**Task directions:** With pictures removed, output every record below exactly as written.

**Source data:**
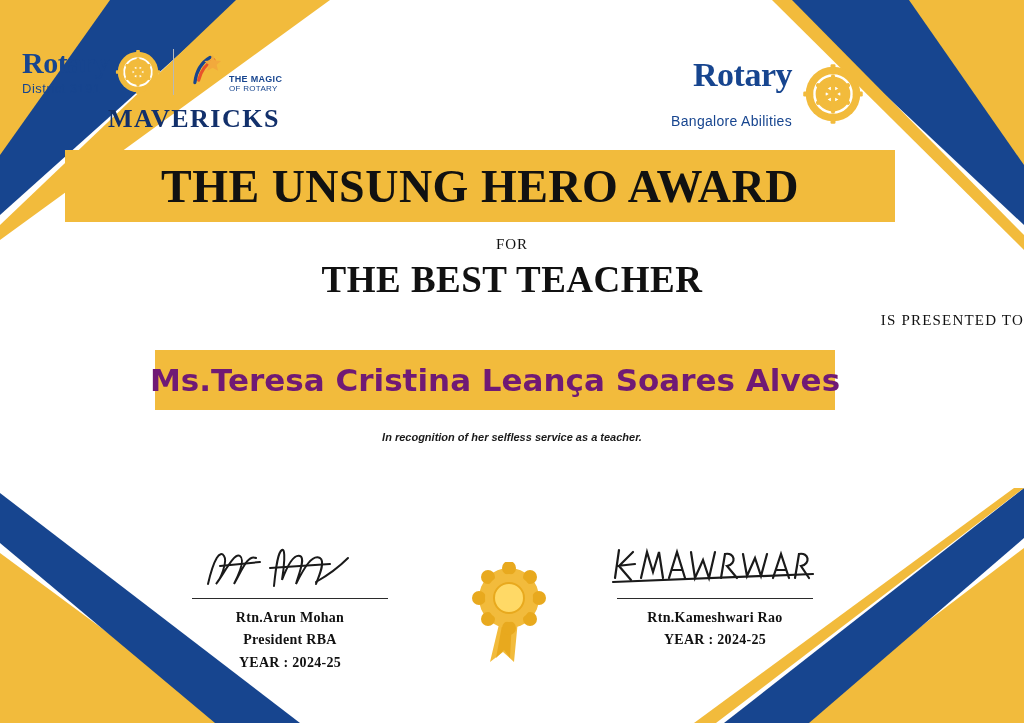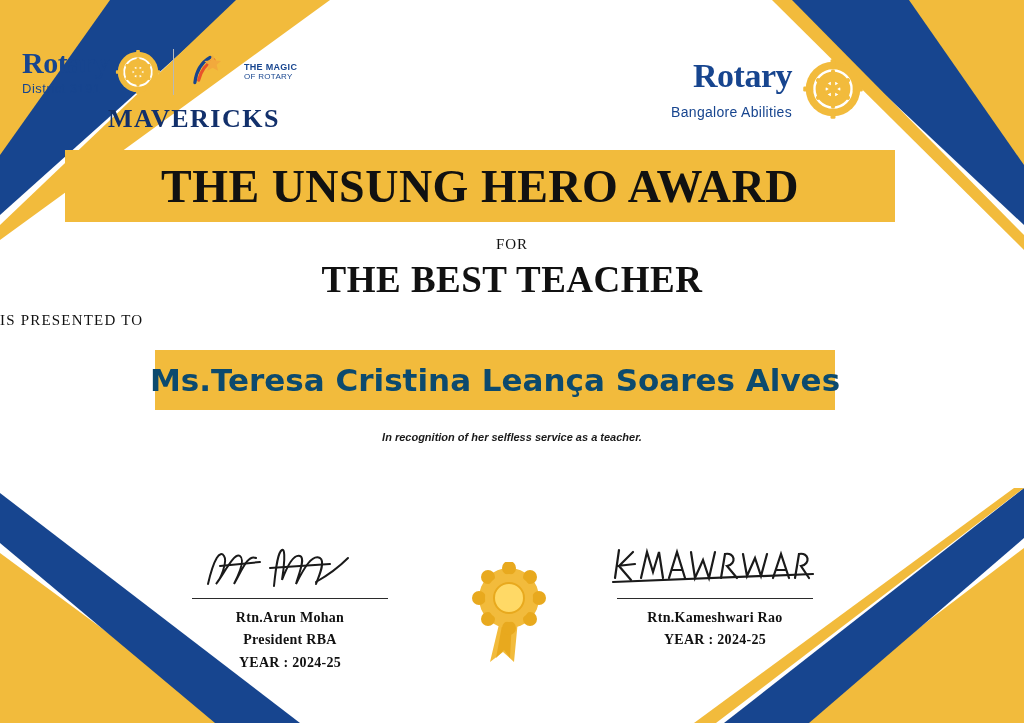--- a/index.html
+++ b/index.html
@@ -75,22 +75,21 @@
     margin-left: 6px;
   }
   .divider-vert {
     width: 1px;
     height: 46px;
     background: #b9b9b9;
     margin: 0 12px;
   }
   .magic-block {
     display: flex;
-    align-items: center;
-    gap: 15px;
+    align-items: flex-end;
   }
   .magic-text {
     margin-left: 5px;
     line-height: 1.05;
   }
   .magic-text .l1 {
     font-size: 9px;
     font-weight: bold;
     color: #17458f;
     letter-spacing: 0.3px;
@@ -127,21 +126,21 @@
     font-weight: bold;
     color: #17458f;
     line-height: 1;
     letter-spacing: -0.5px;
   }
   .logo-right-text .r2 {
     font-family: "Liberation Sans", sans-serif;
     font-size: 14px;
     color: #17458f;
     letter-spacing: 0.3px;
-    margin-top: 11px;
+    margin-top: 21px;
   }
   .wheel-lg { width: 62px; height: 62px; }
 
   
   .title-band {
     position: absolute;
     left: 65px;
     top: 150px;
     width: 830px;
     height: 72px;
@@ -177,21 +176,21 @@
     font-family: "Liberation Serif", serif;
     font-weight: bold;
     font-size: 37px;
     color: #111;
     letter-spacing: 0.5px;
   }
   .presented-line {
     position: absolute;
     top: 312px;
     width: 1024px;
-    text-align: left;
+    text-align: right;
     font-family: "Liberation Serif", serif;
     font-size: 15px;
     letter-spacing: 1.2px;
     color: #111;
   }
 
   
   .name-band {
     position: absolute;
     left: 155px;
@@ -200,21 +199,21 @@
     height: 60px;
     background: #f2bb3c;
     display: flex;
     align-items: center;
     justify-content: center;
   }
   .name-band .name {
     font-family: "DejaVu Sans", sans-serif;
     font-size: 31px;
     font-weight: bold;
-    color: #0c4a6e;
+    color: #701a75;
     white-space: nowrap;
   }
 
   .citation {
     position: absolute;
     top: 428px;
     width: 1024px;
     text-align: center;
   }
   .citation .line {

**The answer:**
--- a/index.html
+++ b/index.html
@@ -75,22 +75,21 @@
     margin-left: 6px;
   }
   .divider-vert {
     width: 1px;
     height: 46px;
     background: #b9b9b9;
     margin: 0 12px;
   }
   .magic-block {
     display: flex;
-    align-items: center;
-    gap: 15px;
+    align-items: flex-end;
   }
   .magic-text {
     margin-left: 5px;
     line-height: 1.05;
   }
   .magic-text .l1 {
     font-size: 9px;
     font-weight: bold;
     color: #17458f;
     letter-spacing: 0.3px;
@@ -127,21 +126,21 @@
     font-weight: bold;
     color: #17458f;
     line-height: 1;
     letter-spacing: -0.5px;
   }
   .logo-right-text .r2 {
     font-family: "Liberation Sans", sans-serif;
     font-size: 14px;
     color: #17458f;
     letter-spacing: 0.3px;
-    margin-top: 11px;
+    margin-top: 21px;
   }
   .wheel-lg { width: 62px; height: 62px; }
 
   
   .title-band {
     position: absolute;
     left: 65px;
     top: 150px;
     width: 830px;
     height: 72px;
@@ -177,21 +176,21 @@
     font-family: "Liberation Serif", serif;
     font-weight: bold;
     font-size: 37px;
     color: #111;
     letter-spacing: 0.5px;
   }
   .presented-line {
     position: absolute;
     top: 312px;
     width: 1024px;
-    text-align: left;
+    text-align: right;
     font-family: "Liberation Serif", serif;
     font-size: 15px;
     letter-spacing: 1.2px;
     color: #111;
   }
 
   
   .name-band {
     position: absolute;
     left: 155px;
@@ -200,21 +199,21 @@
     height: 60px;
     background: #f2bb3c;
     display: flex;
     align-items: center;
     justify-content: center;
   }
   .name-band .name {
     font-family: "DejaVu Sans", sans-serif;
     font-size: 31px;
     font-weight: bold;
-    color: #0c4a6e;
+    color: #701a75;
     white-space: nowrap;
   }
 
   .citation {
     position: absolute;
     top: 428px;
     width: 1024px;
     text-align: center;
   }
   .citation .line {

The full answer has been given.